## BRIEF
The required result is every line of the records that includes "executeGlobalRules".

## DATA FOR THIS TASK
========
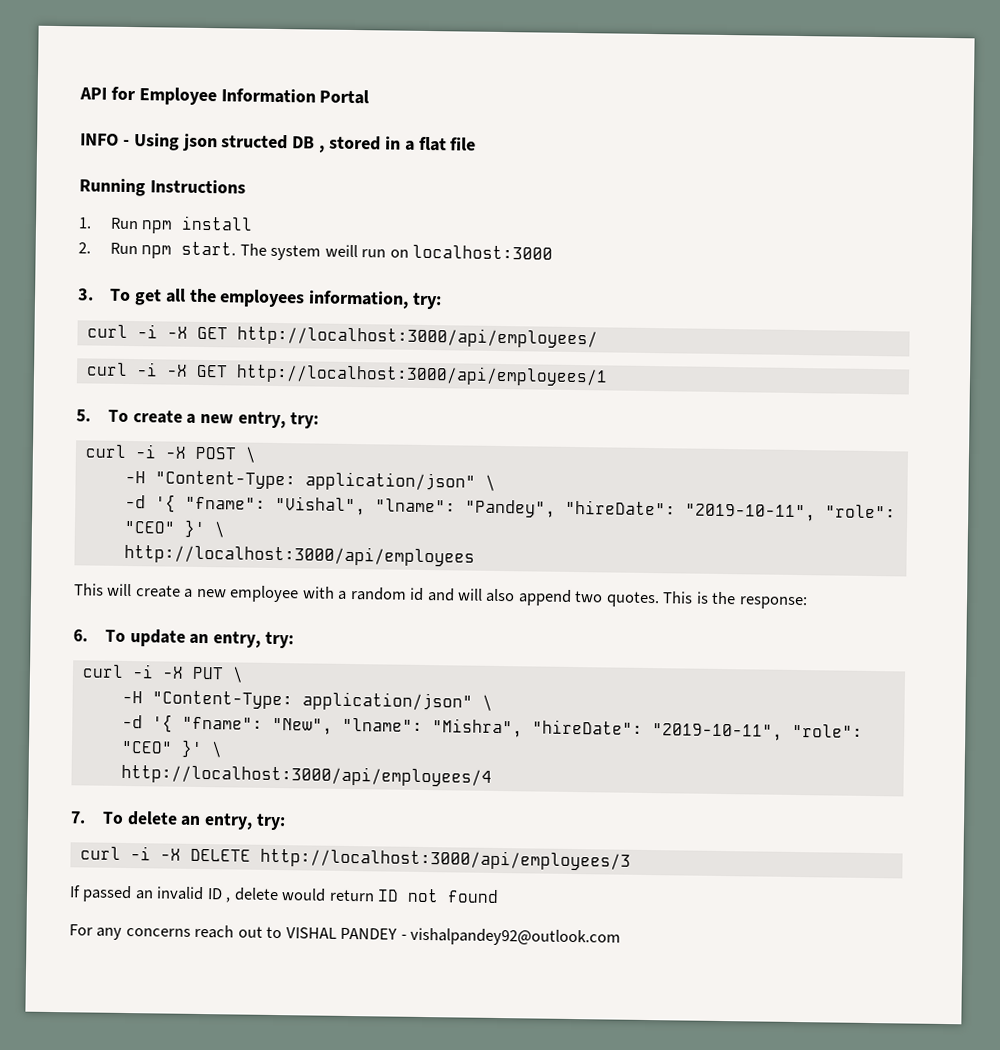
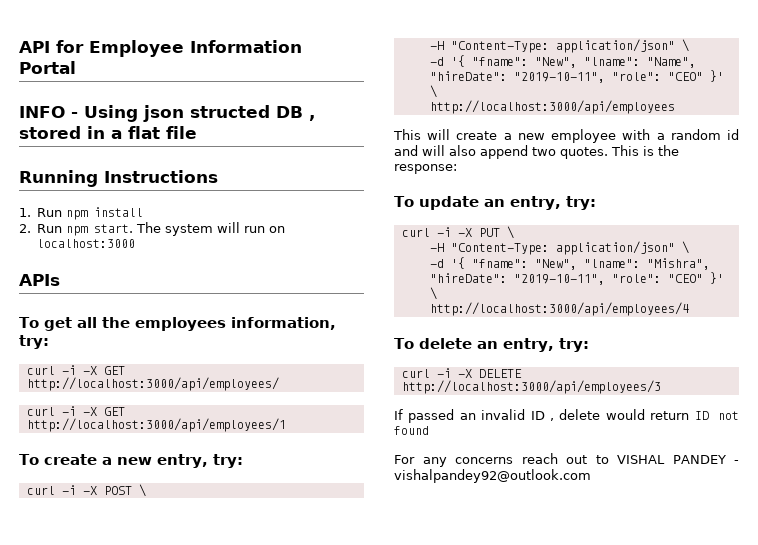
[324,244,358,258] weill -> [217,222,241,233] will
[77,288,94,301] 3. -> [19,274,60,286] APIs //
[76,409,91,422] 5. -> (286, 425) none
[274,495,556,518] "Vishal", "lname": "Pandey", -> [534,57,696,68] "New", "lname": "Name",
[73,629,88,642] 6. -> (457, 169) none
[70,811,86,824] 7. -> (689, 309) none

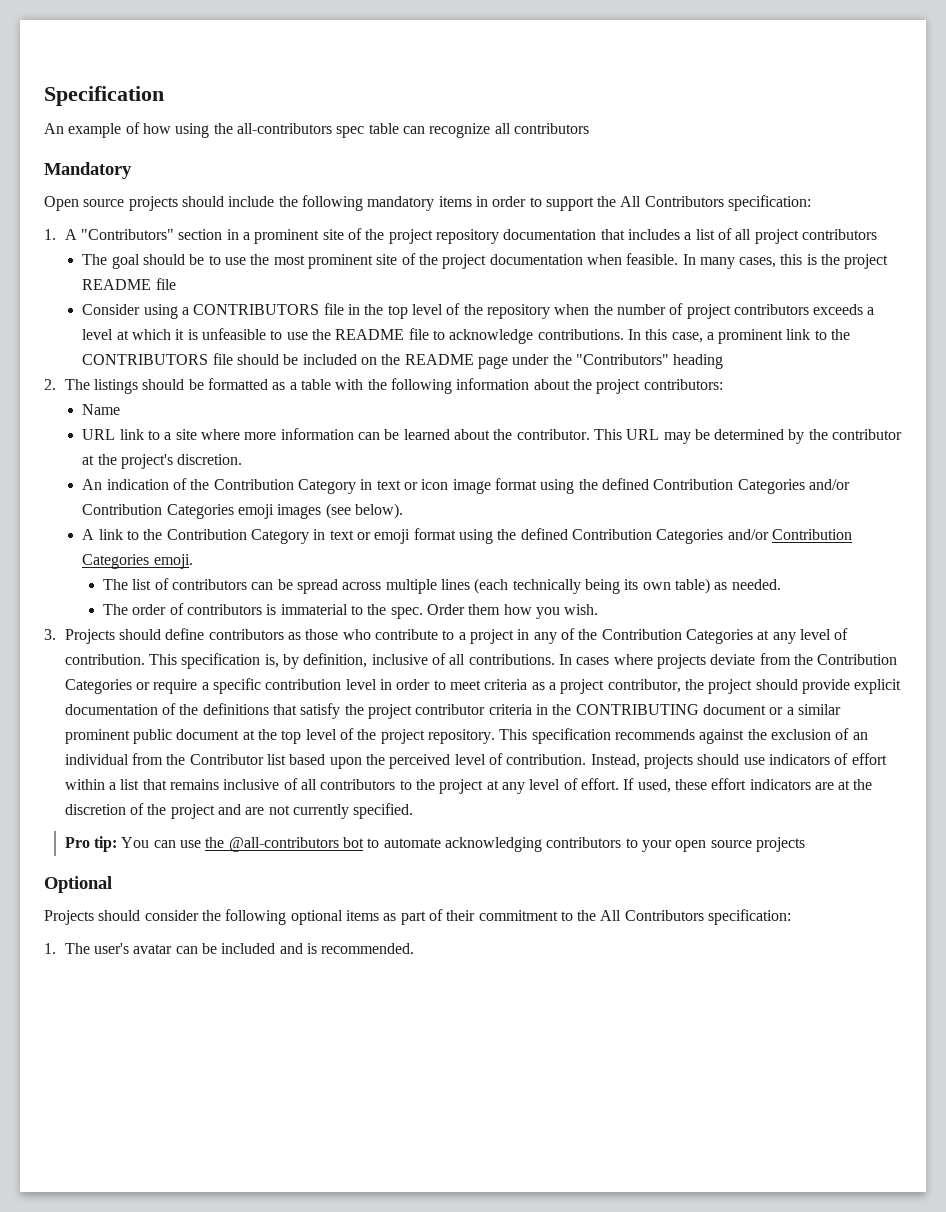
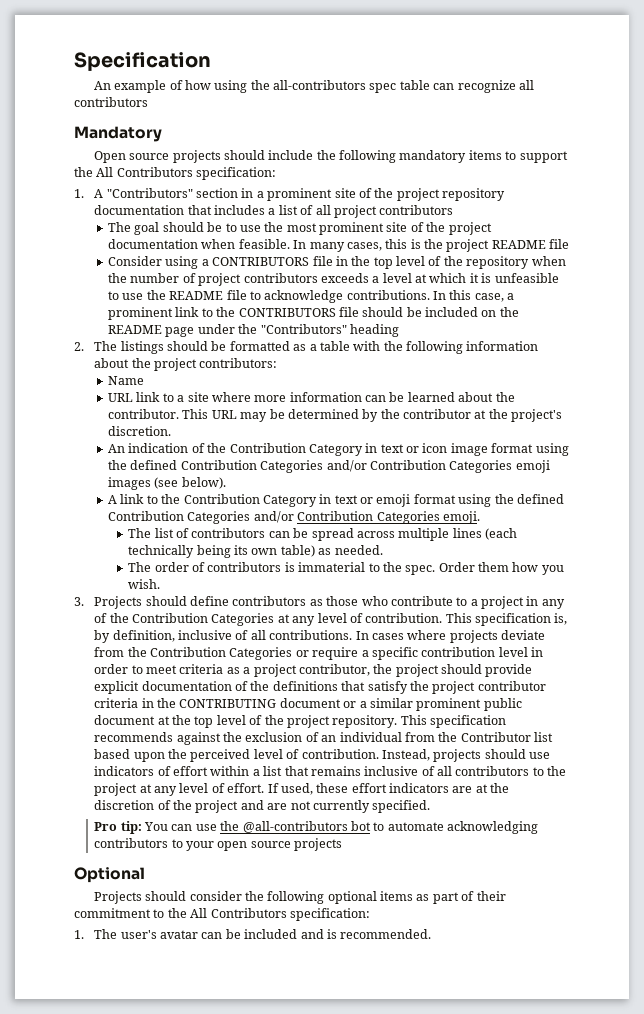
[475,196,527,207] in order -> (502, 155) none

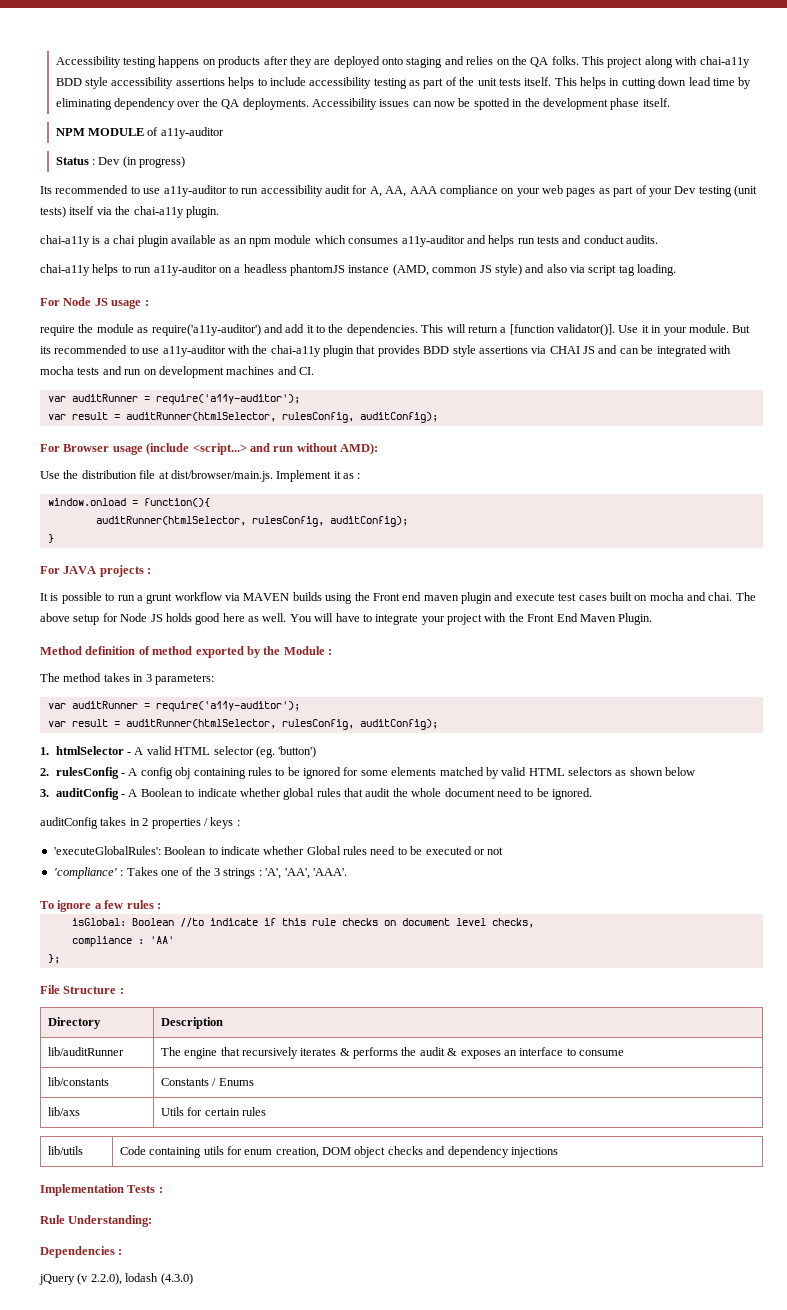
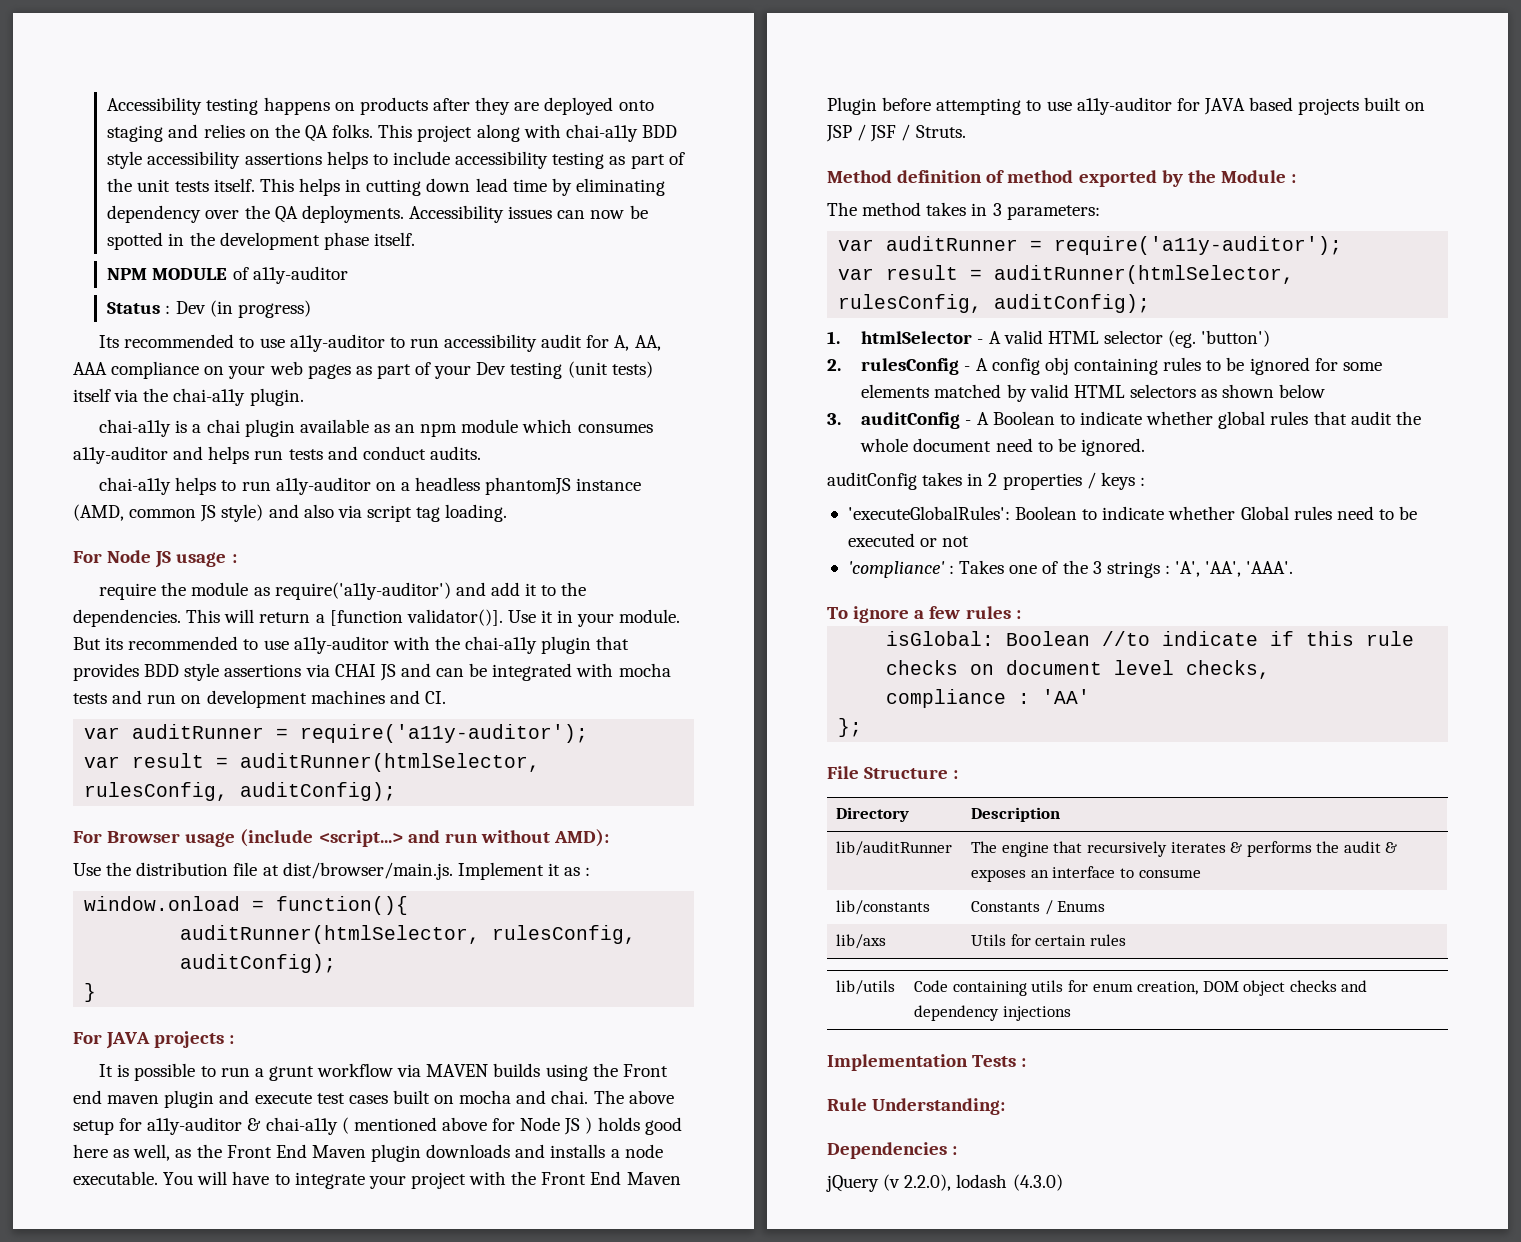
[120,613,163,622] Node JS -> [147,1117,593,1135] a11y-auditor & chai-a11y ( mentioned above for Node JS )
[262,613,287,622] well. -> [133,1144,663,1162] [73,1171,158,1185] well, as the Front End Maven plugin downloads and installs a node executable.
[618,613,653,625] Plugin. -> [827,97,1426,115] [826,124,966,142] Plugin before attempting to use a11y-auditor for JAVA based projects built on JSP / JSF / Struts.

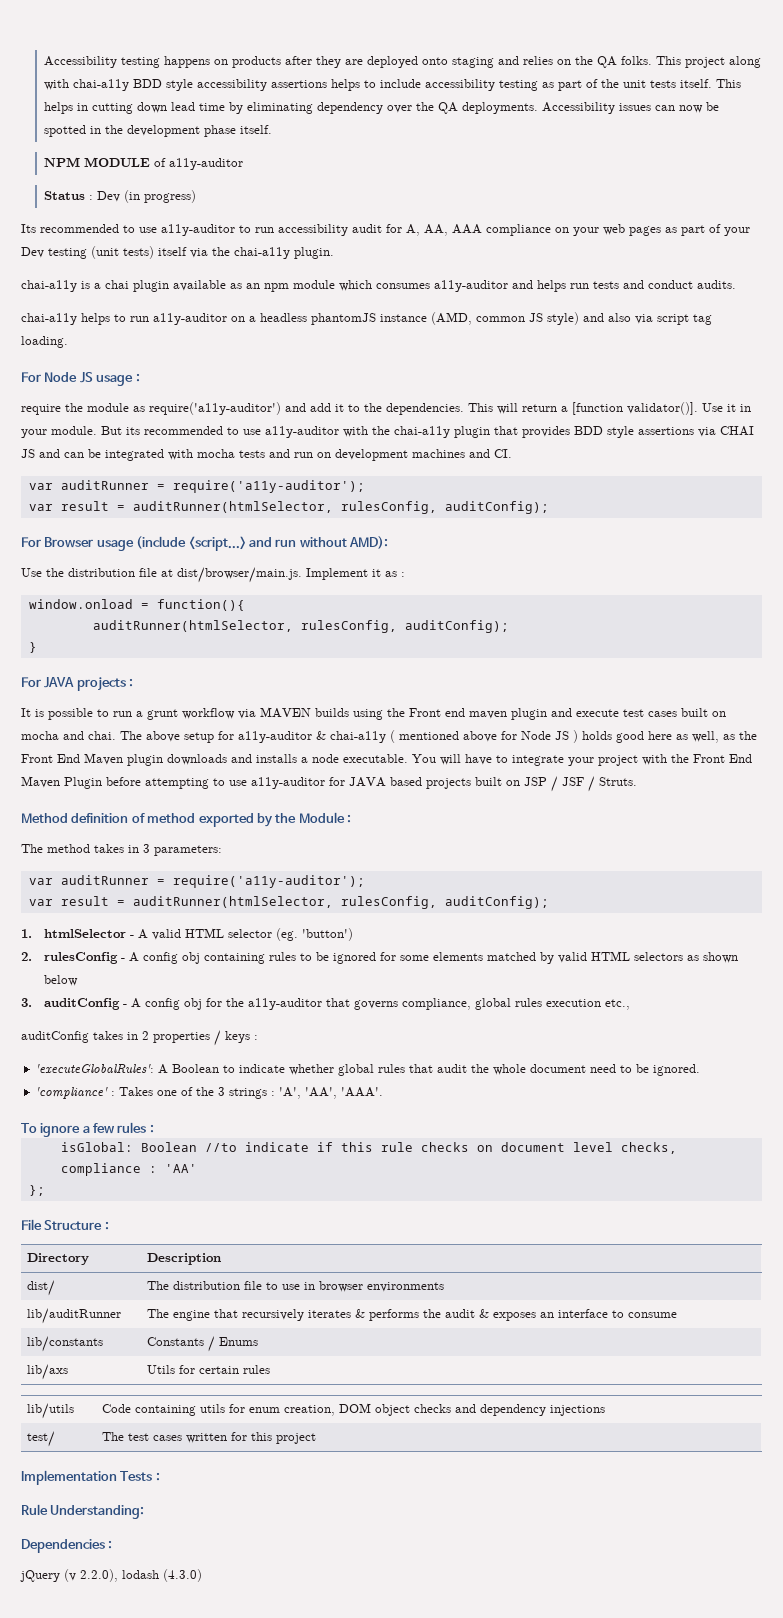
(989, 418) none -> [144,998,630,1010] [21,1030,258,1046] [35,1064,169,1074] config obj for the a11y-auditor that governs compliance, global rules execution etc., // auditConfig takes in 2 properties / keys : // 'executeGlobalRules': A
[827,472,1145,490] [847,506,1418,520] [847,533,970,547] // auditConfig takes in 2 properties / keys : // 'executeGlobalRules': Boolean to indicate whether Global rules need to be executed or not -> (701, 1070) none
(1061, 814) none -> [26,1280,55,1296] [146,1281,444,1292] // dist/ | The distribution file to use in browser environments
(1071, 1013) none -> [26,1431,55,1447] [101,1432,316,1444] // test/ | The test cases written for this project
========
## EXPECTED ANSWER
(989, 418) none -> [144,998,630,1010] [21,1030,258,1046] [35,1064,169,1074] config obj for the a11y-auditor that governs compliance, global rules execution etc., // auditConfig takes in 2 properties / keys : // 'executeGlobalRules': A
[827,472,1145,490] [847,506,1418,520] [847,533,970,547] // auditConfig takes in 2 properties / keys : // 'executeGlobalRules': Boolean to indicate whether Global rules need to be executed or not -> (701, 1070) none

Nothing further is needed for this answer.